● **About this task**: Copy exactly and only the lines running from the one that contains "payment terms: 14 days -> 30 days" to the final line of the data below, without the pictures.

(Edit tracking data)
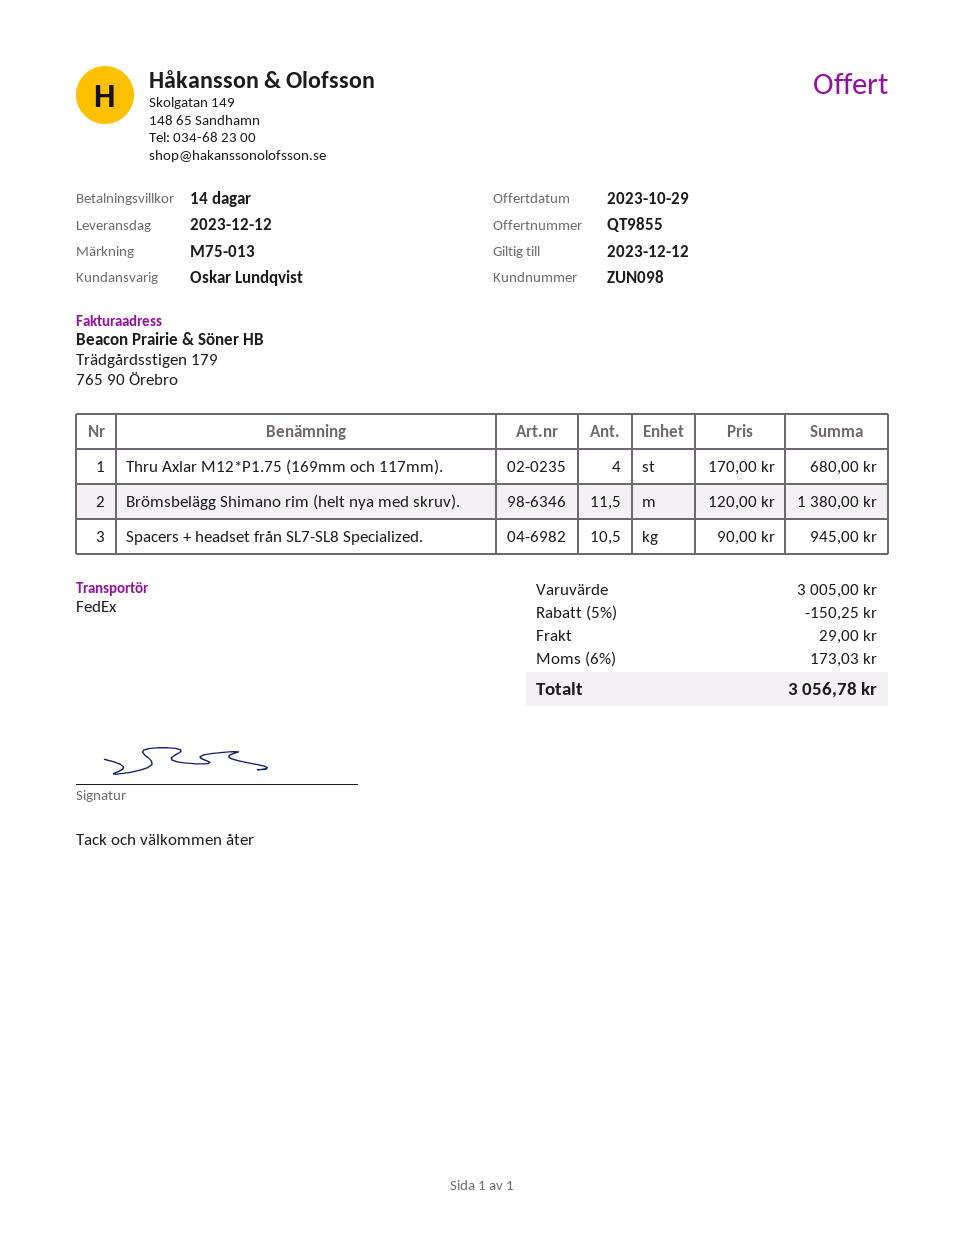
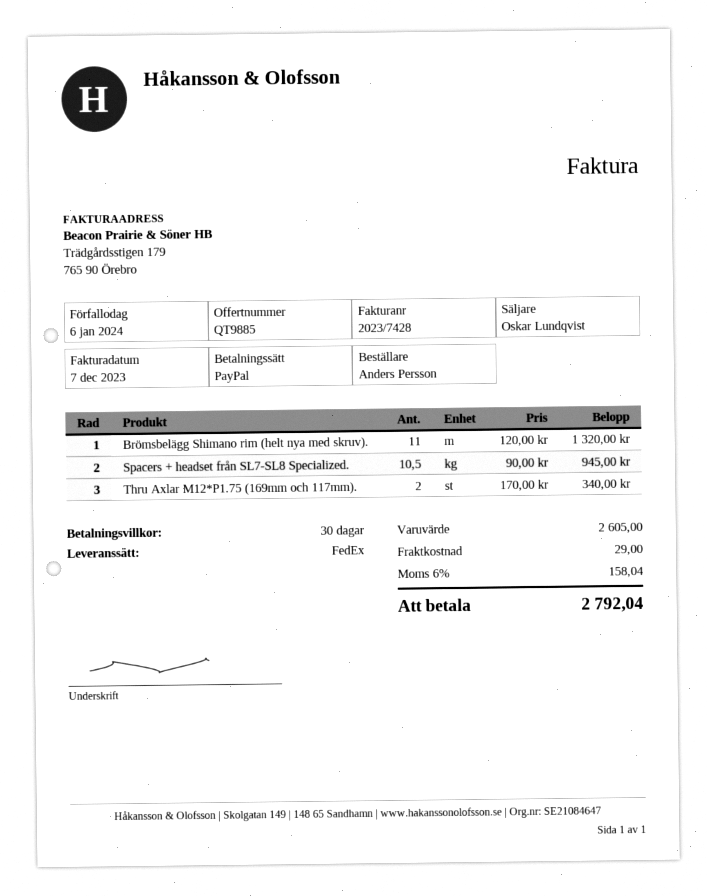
quote number: QT9855 -> QT9885
payment terms: 14 days -> 30 days
Thru Axlar M12*P1.75 (169mm och 117mm).: 4 x 170.00 = 680.00 -> 2 x 170.00 = 340.00
Brömsbelägg Shimano rim (helt nya med skruv).: 11.5 x 120.00 = 1380.00 -> 11 x 120.00 = 1320.00
subtotal: 3005.00 -> 2605.00
discount: 5% = 150.25 -> none
tax: 6% = 173.03 -> 6% = 158.04
total: 3056.78 -> 2792.04

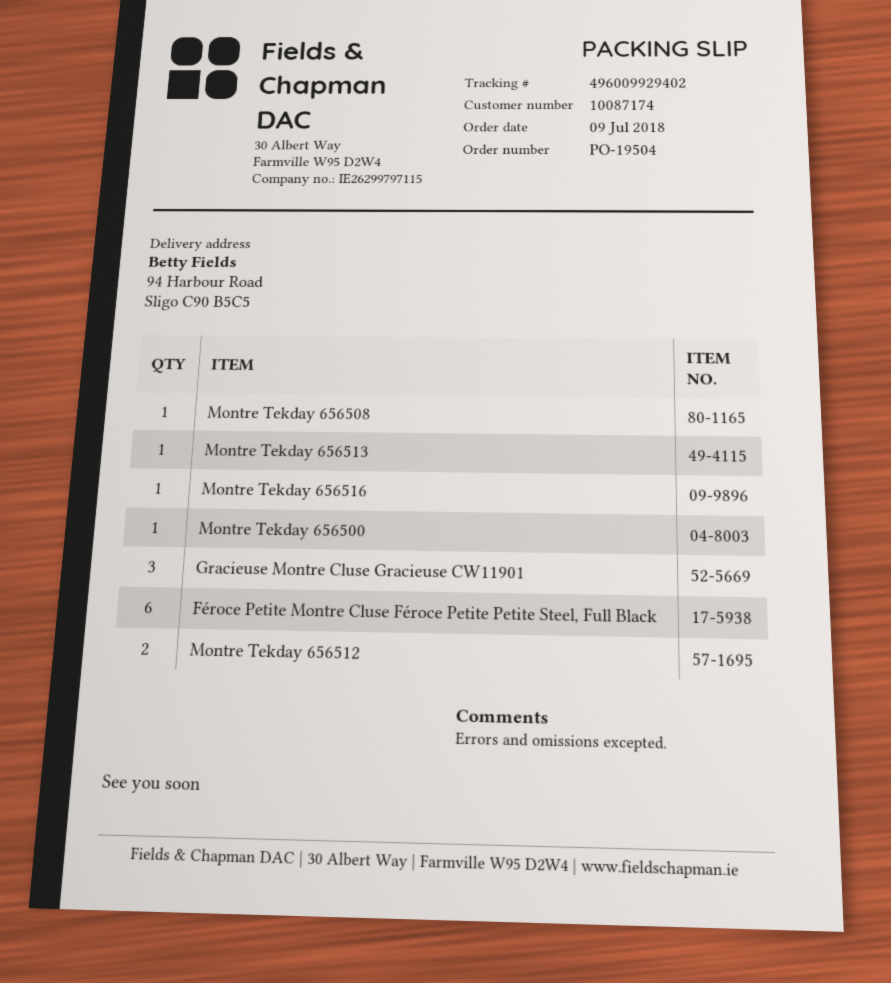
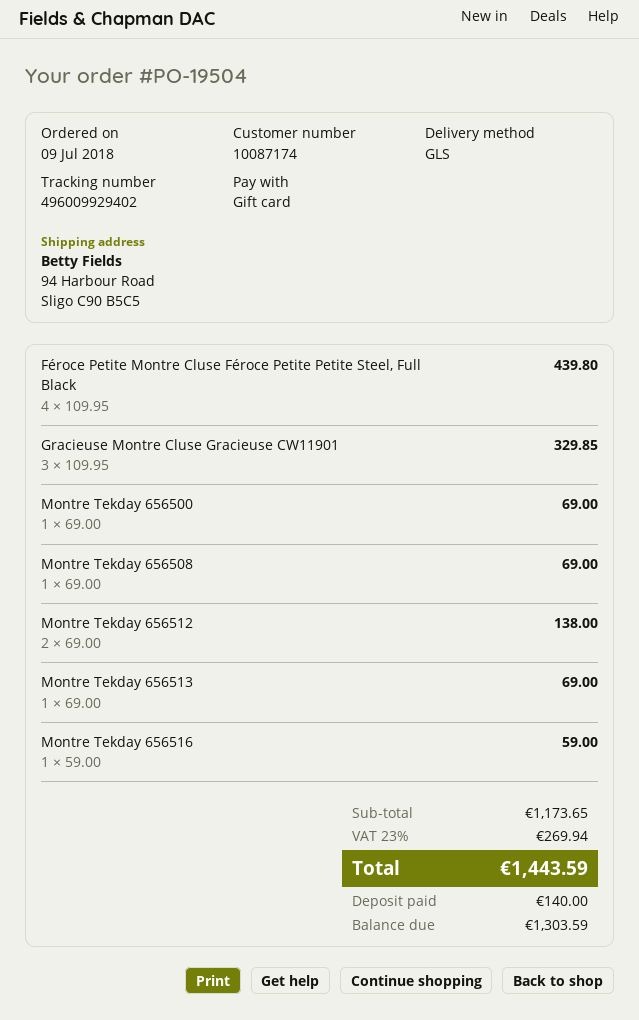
Féroce Petite Montre Cluse Féroce Petite Petite Steel, Full Black: 6 -> 4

● **Written solution**:
payment terms: 14 days -> 30 days
Thru Axlar M12*P1.75 (169mm och 117mm).: 4 x 170.00 = 680.00 -> 2 x 170.00 = 340.00
Brömsbelägg Shimano rim (helt nya med skruv).: 11.5 x 120.00 = 1380.00 -> 11 x 120.00 = 1320.00
subtotal: 3005.00 -> 2605.00
discount: 5% = 150.25 -> none
tax: 6% = 173.03 -> 6% = 158.04
total: 3056.78 -> 2792.04

Féroce Petite Montre Cluse Féroce Petite Petite Steel, Full Black: 6 -> 4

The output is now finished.